Photo: Drew Angerer/Getty Images
 
 
President-elect Joe Biden has joined dozens of transition workers and spans several federal agencies, in a sign of the comprehensive approach that Biden is planning to take to combat the worsening pandemic.
 
The Covid-19 team has not yet been formally announced, it met virtually for the first time on Tuesday and is expected to lay the groundwork for a White House Covid-19 response team to be created after Biden’s inauguration.
 
The team’s work will be delayed until the Trump administration authorizes a presidential transition – a delay that keeps the transition team out of federal agencies and that health officials fear may delay the response to the pandemic.
 
According to information published by the media, the team is made up of 52 transition workers, including representatives who review almost all major federal agencies, with plans to meet by video call once a day. Biden also recruited dozens of other health experts and academics at the state level to serve as subject matter experts who can help with specific policy initiatives. Biden’s 13-member coronavirus task force should also be integrated into the Covid-19 transition team.
 
 
 
 
 
These team leaders will coordinate efforts with transition officials assigned to individual agencies, such as Health and Human Services, Homeland Security and State departments.
 
The team’s “domestic” work is led by a group of five who include Sarah Bianchi, a top economic and domestic policy advisor to Biden when he was vice president. Transitional officers in this group include Johns Hopkins infectious disease specialist Tom Inglesby and Luciana Borio, a former FDA employee and member of the National Security Council.
 
The work of the “national security / foreign policy” team is led by Rebecca Katz, director of the Center for Global Health Science and Security in Georgetown and Dylan George, a former biological threat expert in the Obama administration.
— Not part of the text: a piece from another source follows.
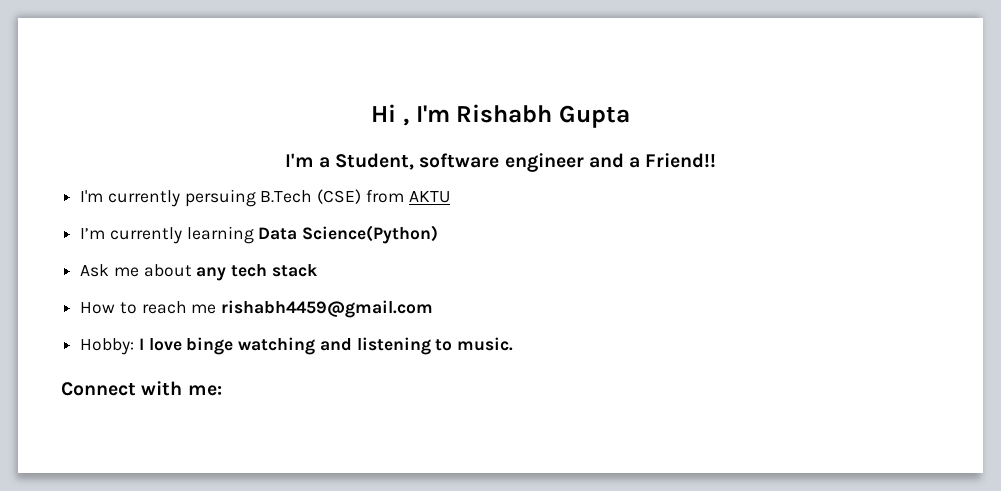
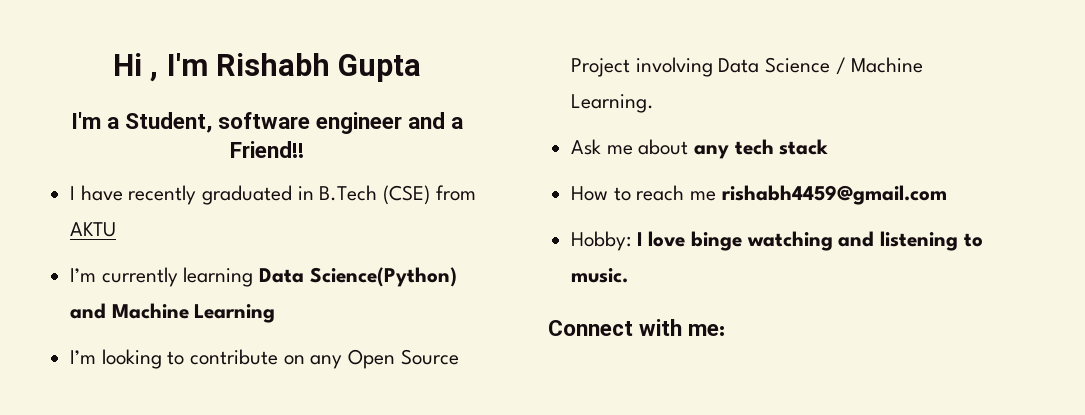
[80,189,256,207] I'm currently persuing -> [70,185,314,205] I have recently graduated in
(439, 234) none -> [70,303,276,323] [70,349,459,369] [571,57,924,77] [571,94,655,113] and Machine Learning // I’m looking to contribute on any Open Source Project involving Data Science / Machine Learning.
Members include Craig Fugate, who is on the Biden Homeland Security review team, and Deborah Rosenblum, a member of the Department of Defense review team.
 
The team’s third specialty, “technology strategy delivery,” is led by a five-person team that includes Mina Hsiang, from health care company Devoted Health, and Amy Pitelka, a technology policy and legal expert
 
Finally, the specific item to be discussed is the need to classify what critical information about the response to the pandemic the transition team should prioritize collection, whenever the Trump administration allows it.